HB 40 would force every Illinoisan to pay for free abortions for those on Medicaid and state employee health insurance. This would apply through the full nine months of pregnancy and for any reason, even when the latest scientific research has shown that the unborn child can feel pain and survive outside the womb.

The Thomas More society is a not for profit national public interest law firm dedicated to restoring respect in law for life, family, and religious freedom. The Thomas More Society is based in Chicago. Please consider helping the Thomas More Society with your financial support.

April 24, 2017

Why we oppose the “Equal Rights Amendment” (Bill # SJRCA-4)

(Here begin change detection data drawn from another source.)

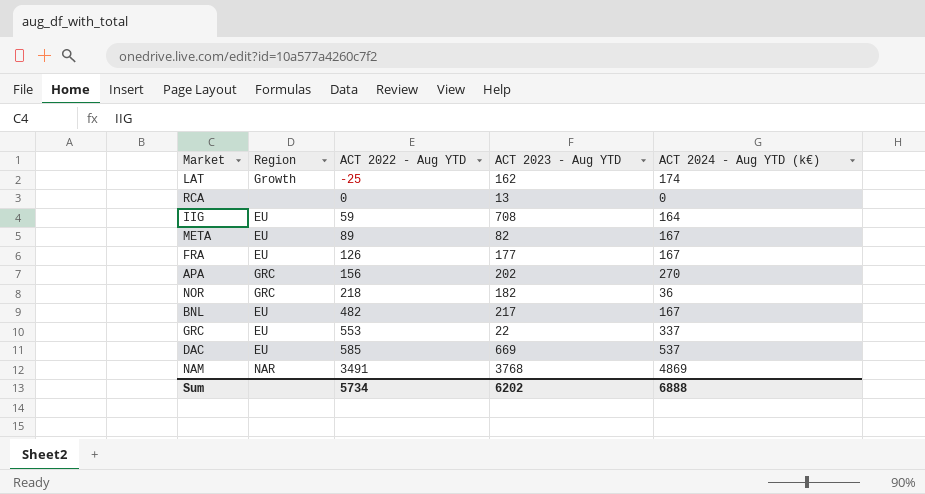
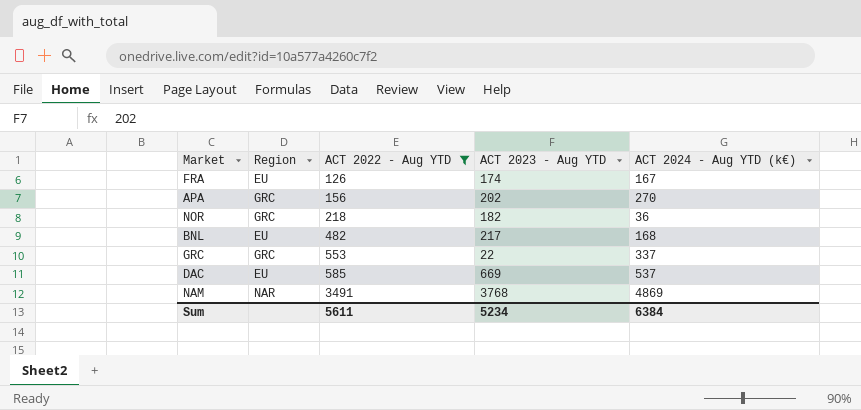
filter: none -> ACT 2022 - Aug YTD >= 126
FRA | ACT 2023 - Aug YTD: 177 -> 174
BNL | ACT 2024 - Aug YTD (k€): 167 -> 168
GRC | Region: EU -> GRC
Sum | ACT 2022 - Aug YTD: 5734 -> 5611
Sum | ACT 2023 - Aug YTD: 6202 -> 5234
Sum | ACT 2024 - Aug YTD (k€): 6888 -> 6384

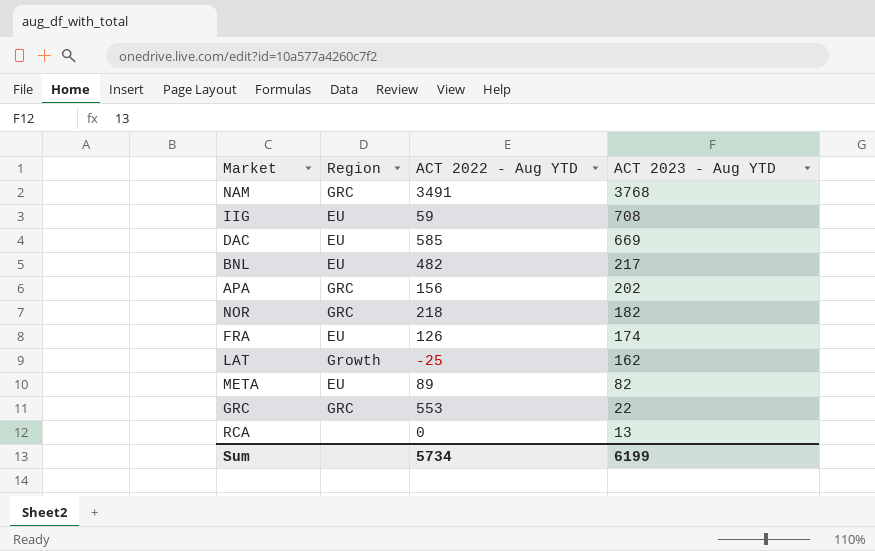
filter: ACT 2022 - Aug YTD >= 126 -> none
row order: ACT 2022 - Aug YTD ascending -> ACT 2023 - Aug YTD descending
column ACT 2024 - Aug YTD (k€) | position: 5 -> none
NAM | Region: NAR -> GRC
Sum | ACT 2022 - Aug YTD: 5611 -> 5734
Sum | ACT 2023 - Aug YTD: 5234 -> 6199

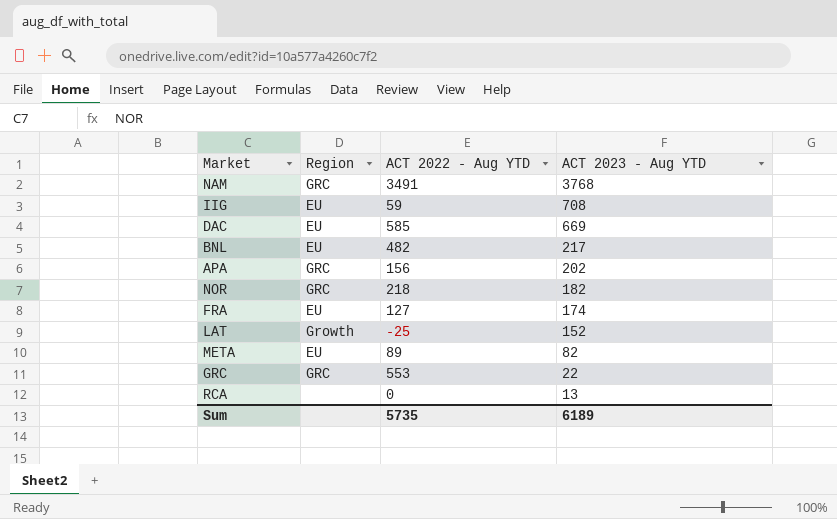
FRA | ACT 2022 - Aug YTD: 126 -> 127
LAT | ACT 2023 - Aug YTD: 162 -> 152
Sum | ACT 2022 - Aug YTD: 5734 -> 5735
Sum | ACT 2023 - Aug YTD: 6199 -> 6189

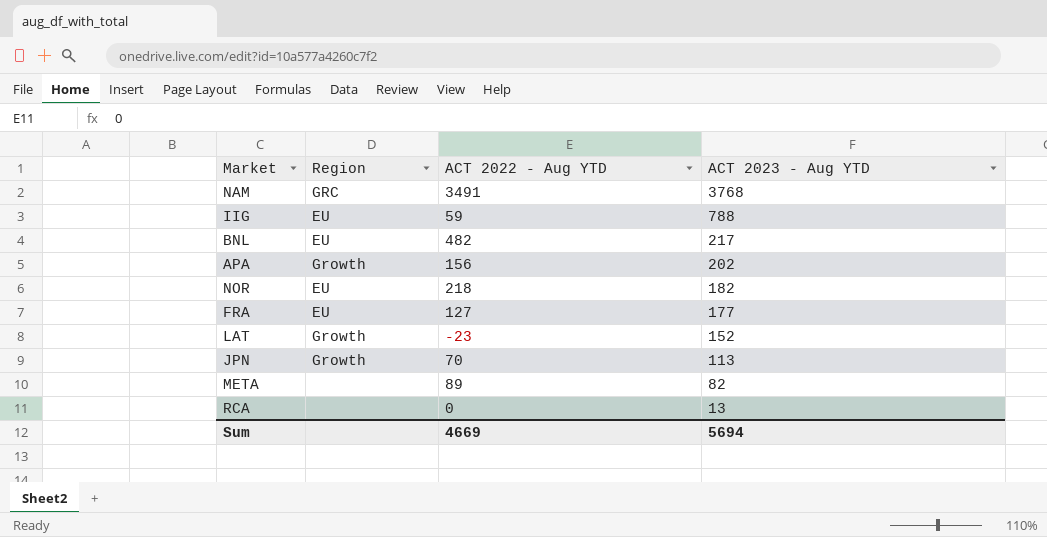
row DAC: EU | 585 | 669 -> none
row GRC: GRC | 553 | 22 -> none
IIG | ACT 2023 - Aug YTD: 708 -> 788
APA | Region: GRC -> Growth
NOR | Region: GRC -> EU
FRA | ACT 2023 - Aug YTD: 174 -> 177
LAT | ACT 2022 - Aug YTD: -25 -> -23
row JPN: none -> Growth | 70 | 113
META | Region: EU -> none
Sum | ACT 2022 - Aug YTD: 5735 -> 4669
Sum | ACT 2023 - Aug YTD: 6189 -> 5694

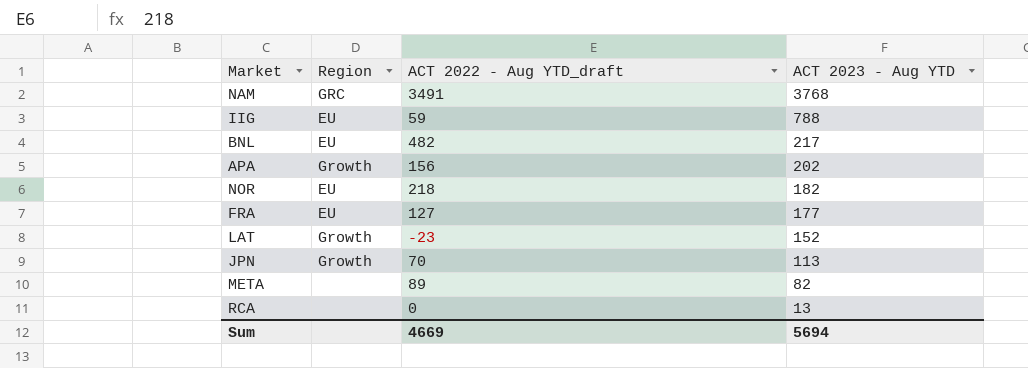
column name: ACT 2022 - Aug YTD -> ACT 2022 - Aug YTD_draft

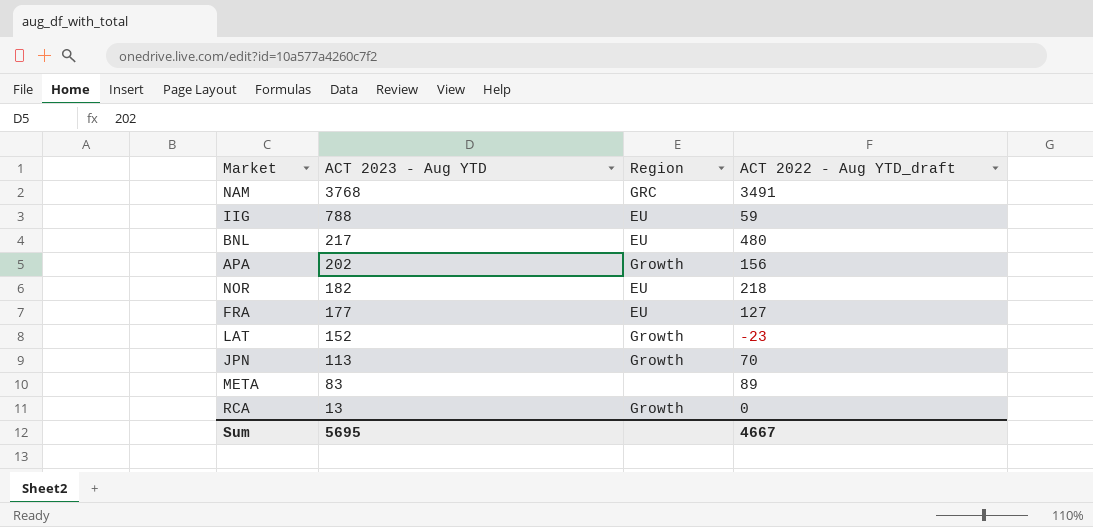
column ACT 2023 - Aug YTD | position: 4 -> 2
BNL | ACT 2022 - Aug YTD_draft: 482 -> 480
META | ACT 2023 - Aug YTD: 82 -> 83
RCA | Region: none -> Growth
Sum | ACT 2023 - Aug YTD: 5694 -> 5695
Sum | ACT 2022 - Aug YTD_draft: 4669 -> 4667

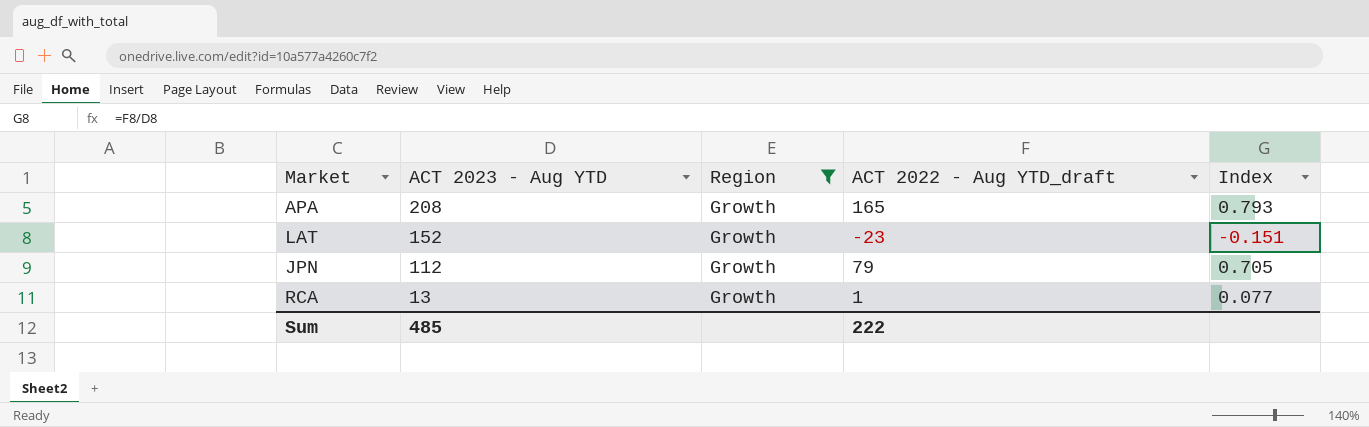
filter: none -> Region = Growth
column Index | formula: none -> [ACT 2022 - Aug YTD_draft] / [ACT 2023 - Aug YTD]
APA | ACT 2023 - Aug YTD: 202 -> 208
APA | ACT 2022 - Aug YTD_draft: 156 -> 165
JPN | ACT 2023 - Aug YTD: 113 -> 112
JPN | ACT 2022 - Aug YTD_draft: 70 -> 79
RCA | ACT 2022 - Aug YTD_draft: 0 -> 1
Sum | ACT 2023 - Aug YTD: 5695 -> 485
Sum | ACT 2022 - Aug YTD_draft: 4667 -> 222

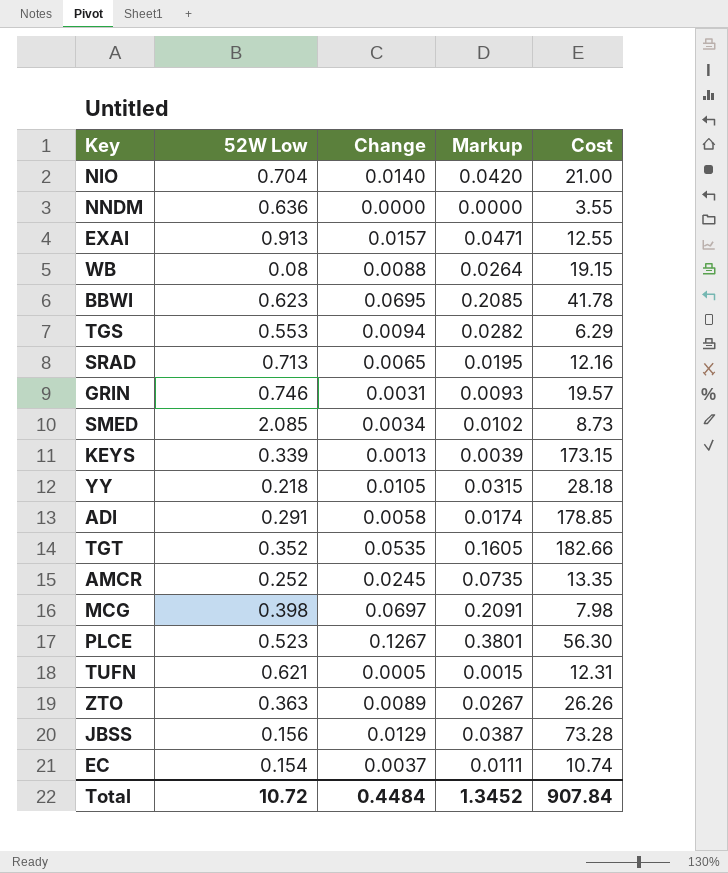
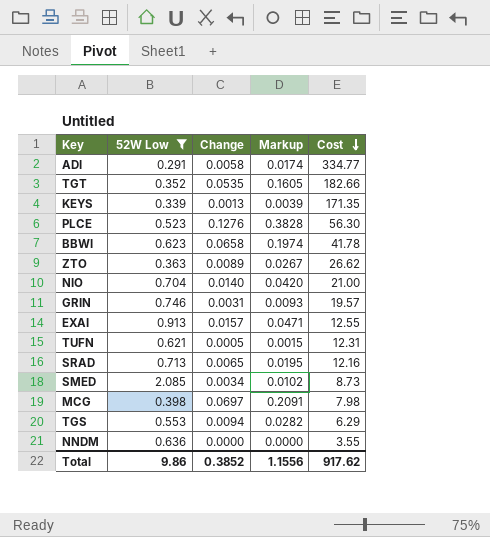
filter: none -> 52W Low >= 0.291
row order: none -> Cost descending
ADI | Cost: 178.85 -> 334.77
KEYS | Cost: 173.15 -> 171.35
PLCE | Change: 0.1267 -> 0.1276
PLCE | Markup: 0.3801 -> 0.3828
BBWI | Change: 0.0695 -> 0.0658
BBWI | Markup: 0.2085 -> 0.1974
ZTO | Cost: 26.26 -> 26.62
Total | 52W Low: 10.72 -> 9.86
Total | Change: 0.4484 -> 0.3852
Total | Markup: 1.3452 -> 1.1556
Total | Cost: 907.84 -> 917.62

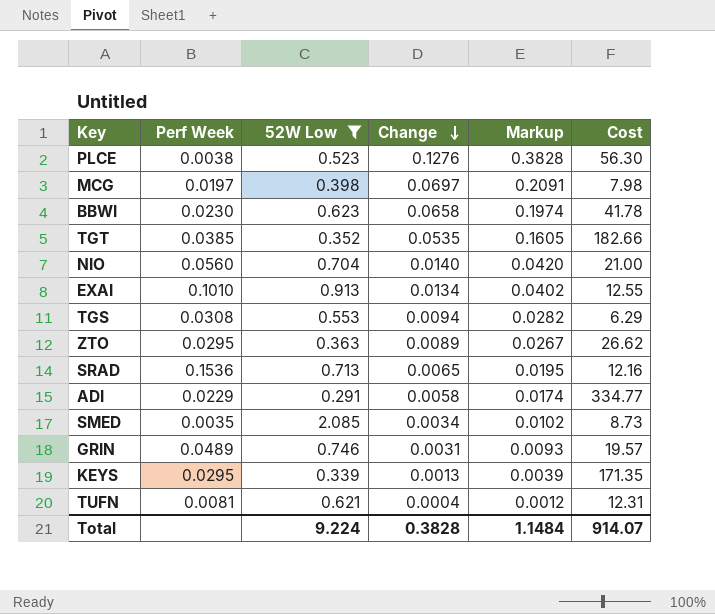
row order: Cost descending -> Change descending
column Perf Week | position: none -> 2
row NNDM: 0.636 | 0.0000 | 0.0000 | 3.55 -> none
EXAI | Change: 0.0157 -> 0.0134
EXAI | Markup: 0.0471 -> 0.0402
TUFN | Change: 0.0005 -> 0.0004
TUFN | Markup: 0.0015 -> 0.0012
Total | 52W Low: 9.86 -> 9.224
Total | Change: 0.3852 -> 0.3828
Total | Markup: 1.1556 -> 1.1484
Total | Cost: 917.62 -> 914.07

SJRCA 0004 claims to ratify the “Equal Rights Amendment” (ERA) that Congress submitted to the states in 1972.  The National Right to Life Committee (NRLC) and our state affiliate, Illinois Federation for Right to Life, strongly urge legislators to oppose this resolution for two reasons:   (1) The language of the proposed 1972 ERA, which cannot now be revised, is virtually identical to language that the major pro-abortion groups have used in other states (including New Mexico) for highly successful legal attacks on laws protecting unborn children and limiting tax funding of abortion.  (2) The Illinois resolution is part of an effort to evade the federal constitutional amendment process spelled out in the U.S. Constitution itself.  When Congress proposed the ERA to the states in 1972, it attached a deadline -- a deadline that most of the ratifying states explicitly referred to in their ratification resolutions, and that expired decades ago.  In 1982 the U.S. Supreme Court explicitly declared that all legal issues surrounding the 1972 ERA resolution (including the validity of rescissions passed by five ratifying state legislatures prior to the deadline) were “moot” because this ERA was already dead.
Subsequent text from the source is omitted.